Instituto Nacional de Salud Pública (INSP), Av. Universidad 655, Col. Sta. María Ahuacatitlán, 62100, Cuernavaca, Morelos, México.
Hospital General de México, Dr. Balmis 148, Col. Doctores, Deleg. Cuauhtémoc, 06726, México, Ciudad de México, Mexico.
BMC Cancer. 2018 Feb 7;18(1):160. doi: 10.1186/s12885-018-4065-7.
Inconsistent associations between smoking status and prostate cancer (PC) could be due to exposure assessment error. Reconstructing smoking behaviors over the life course could reduce exposure assessment error.
As part of a case-control study, we identified 402 incident and histologically confirmed PC cases that were matched by age (±5 years) to 805 population controls. Through direct interview, we obtained information about: age at smoking onset, intensity and frequency of cigarette smoking at different life stages, and smoking cessation age. Smoking status at interview and average smoking index over the lifetime (packs/year) were estimated. Life course smoking patterns were obtained applying the k-means+ method for longitudinal data to the smoking index (pack/year) for each life stage.

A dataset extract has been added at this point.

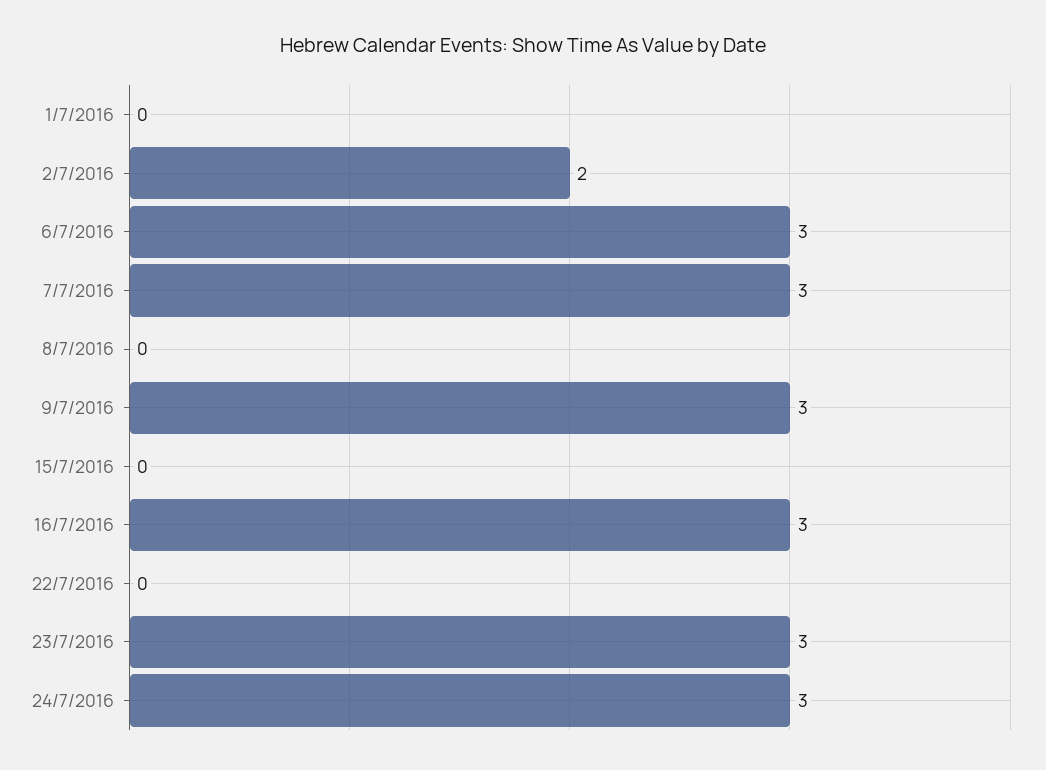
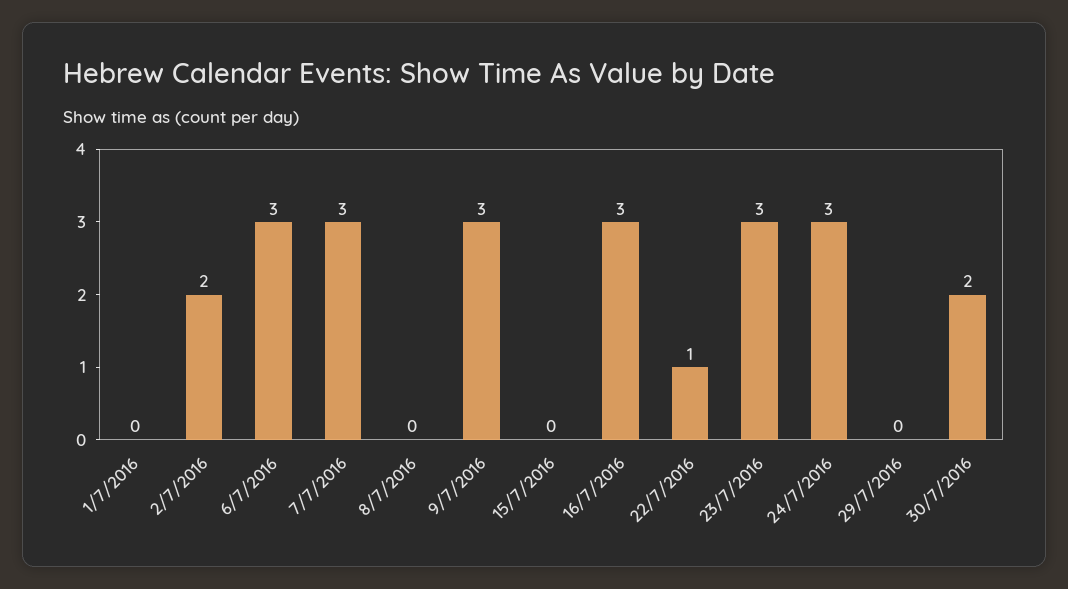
22/7/2016: 0 -> 1
29/7/2016: none -> 0
30/7/2016: none -> 2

Two life-course smoking patterns were identified among ever smokers: "pattern A" characterized by males who reported low and constant smoking intensity (87.8%), and "pattern B" (12.2%) males with an initial period of low intensity, followed by an increase during the second period. Compared to never smokers, pattern B was associated with higher poorly differentiated PC, (OR 2.30; 95% CI 1.21-4.38). No association was observed with average smoking index.

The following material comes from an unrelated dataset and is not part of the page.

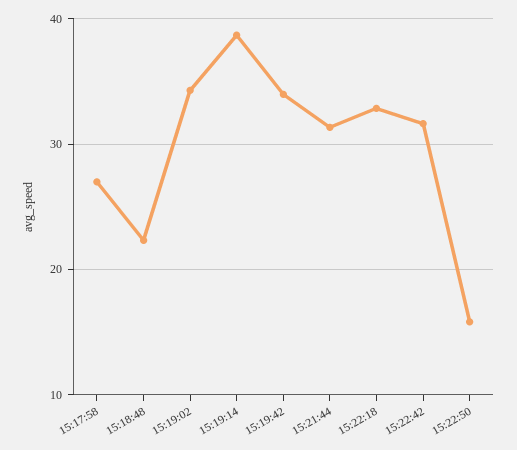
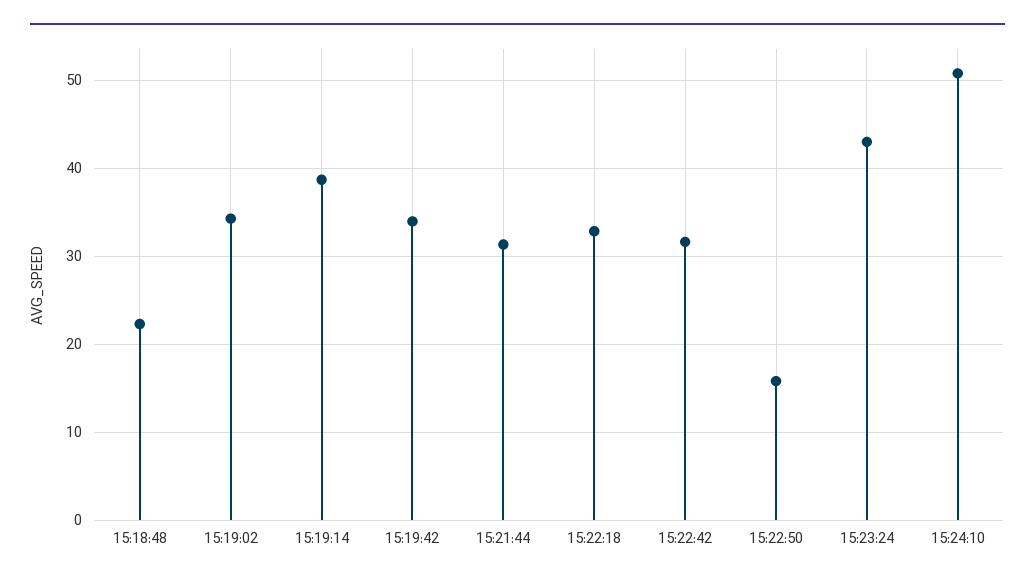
15:17:58: 27 -> none
15:23:24: none -> 43
15:24:10: none -> 51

Life course smoking patterns seem to capture the smoking variability during life course and reduce the likelihood of reverse causation. Using this assessment strategy our findings support the potential role of tobacco smoking in PC, particularly poorly differentiated PC. Prospective studies with comprehensive smoking history during the lifetime are needed to confirm these findings.
吸烟状况与前列腺癌(PC)之间的关联不一致,可能是由于暴露评估错误所致。重建整个生命过程中的吸烟行为可以减少暴露评估错误。
作为一项病例对照研究的一部分,我们确定了 402 例新发且组织学证实的 PC 病例,并按年龄(±5 岁)与 805 名人群对照相匹配。通过直接访谈,我们获得了有关信息:吸烟开始年龄、不同生命阶段吸烟的强度和频率,以及戒烟年龄。根据访谈时的吸烟状况和一生中的平均吸烟指数(包/年)来估计吸烟状况。应用 k-means+方法对每个生命阶段的吸烟指数(包/年)进行纵向数据分析,得出生命过程中的吸烟模式。
在曾经吸烟者中发现了两种生命过程中的吸烟模式:“模式 A”,其特征是男性报告吸烟强度低且稳定(87.8%),以及“模式 B”(12.2%),男性在初始阶段吸烟强度较低,随后第二阶段增加。与从不吸烟者相比,模式 B 与分化不良程度较高的 PC 相关(OR 2.30;95%CI 1.21-4.38)。与平均吸烟指数无关。
生命过程中的吸烟模式似乎可以捕捉到整个生命过程中的吸烟变化,并降低反向因果关系的可能性。使用这种评估策略,我们的研究结果支持烟草吸烟在 PC 中的潜在作用,特别是分化不良的 PC。需要进行前瞻性研究,在一生中进行全面的吸烟史评估,以证实这些发现。